I used E16 in early 2000 and it had really cool themes. It was the hot shit right beside the newest xmms skin for your pirated but fully tagged mp3 library (with picard) on your local hard drive.
in reply to shu

I remember that one of the things that really blew me away was the virtual desktop pager which was a live miniature of the actual desktops.
in reply to eyolf

Enlightenment has a fantastic feature set and some very interesting ways of using a Linux desktop.

But...the themes are just so 2005. It's hard to look past that, or at least make it a little bit 2015 at the least.

Dominojack doesn't like this.

in reply to Crunkle_Foreskin

Could you expand on that? What is exceptional about the feature set, and how does e use the desktop differently?
in reply to eyolf

The virtual desktops functionality is miles above any other DE, specifically. The settings are really simple, and the options in the right click context menus are really well featured.

Dominojack doesn't like this.

in reply to eyolf

My Linux journey started on fvwm2, but after that I ran enlightenment for a good few years. Probably from 1999 to 2005, when I switched to blackbox/fluxbox.

Today I expect a DE to have great integration for managing wifi/bluetooth. It wasn't needed 20 years ago, because computers didn't have these fancy things. I haven't really tried enlightenment recently, but it feels like that's where it's lacking today.

in reply to eyolf

I've been carryin around the same #e16 configs for 20+ years. It's by far my favorite environment!
#e16

Linux reshared this.

in reply to gfom

Wild theory, but I wouldn't be surprised if they change to iced-rs when they realize they can't do the work needed to get elf to do exactly what they want, and instead can ride off of system76's insane development accomplishments in their new rust based ecosystem of desktop components.

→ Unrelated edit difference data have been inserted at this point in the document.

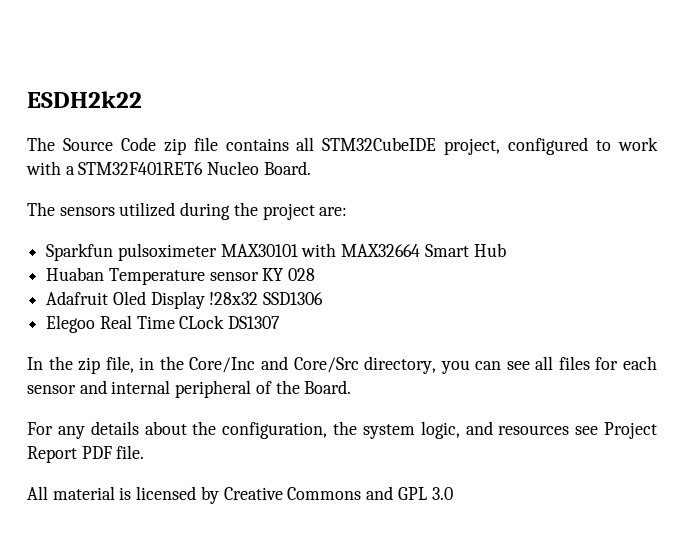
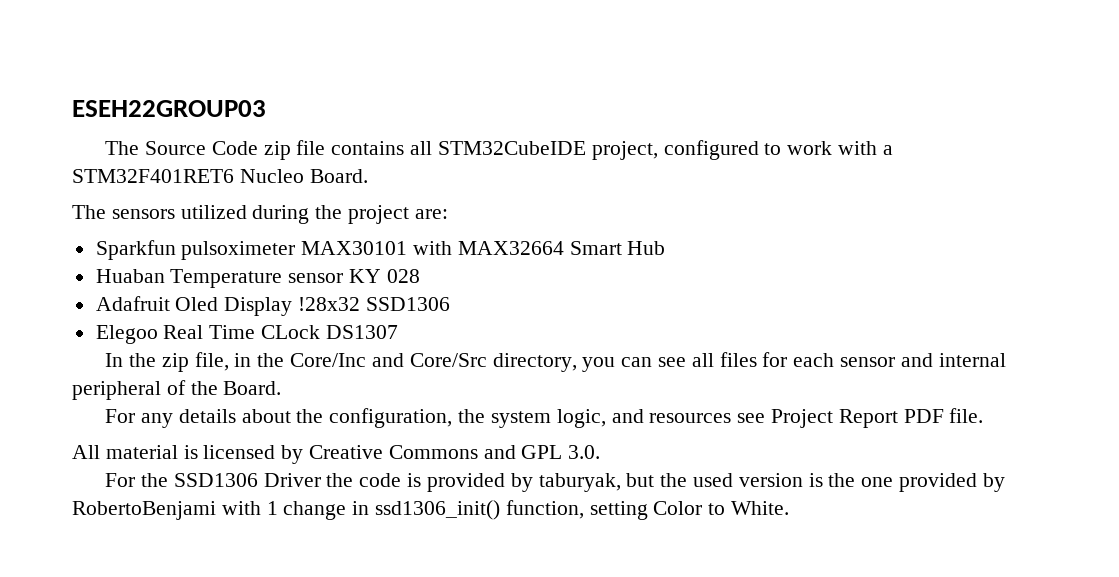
[27,91,142,108] ESDH2k22 -> [72,100,266,117] ESEH22GROUP03
[431,487,453,500] 3.0 -> [568,445,601,459] [105,473,1005,492] [72,500,790,520] 3.0. // For the SSD1306 Driver the code is provided by taburyak, but the used version is the one provided by RobertoBenjami with 1 change in ssd1306_init() function, setting Color to White.

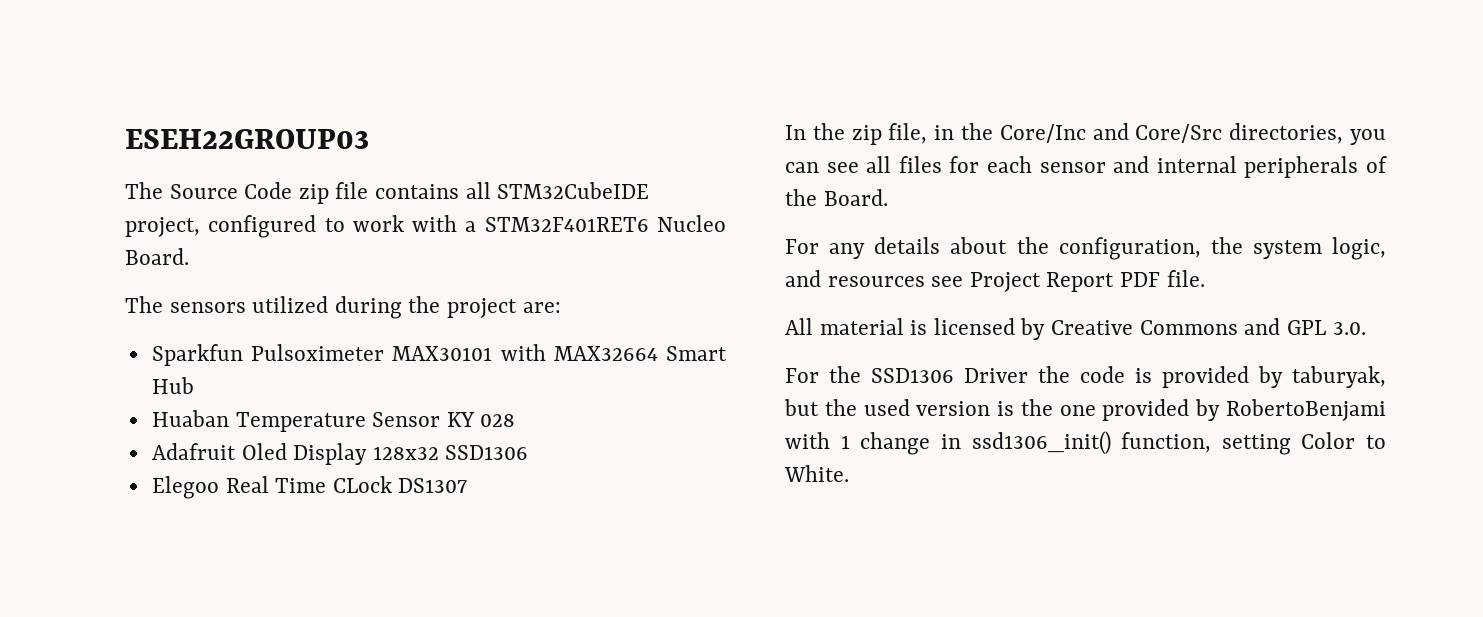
[181,241,296,260] pulsoximeter -> [251,344,385,361] Pulsoximeter
[288,273,344,283] sensor -> [372,412,441,427] Sensor
[298,297,361,311] !28x32 -> [372,446,439,460] 128x32
[492,353,577,372] directory, -> [1229,123,1344,144] directories,
[72,381,161,400] peripheral -> [1244,156,1359,178] peripherals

Reasons it might happen: the blog post specifically mentioned wanting a new ui-toolkit that worked well with rust or go, but at that time s76 hasn't announced or dived into developing iced-rs more. I think it even mentioned hoping that s76 would build an alternative.

System doesn't like this.

in reply to eyolf

I share the same experience. I remember back in the 00’s when it had the same allure but tbh nothing has changed that much.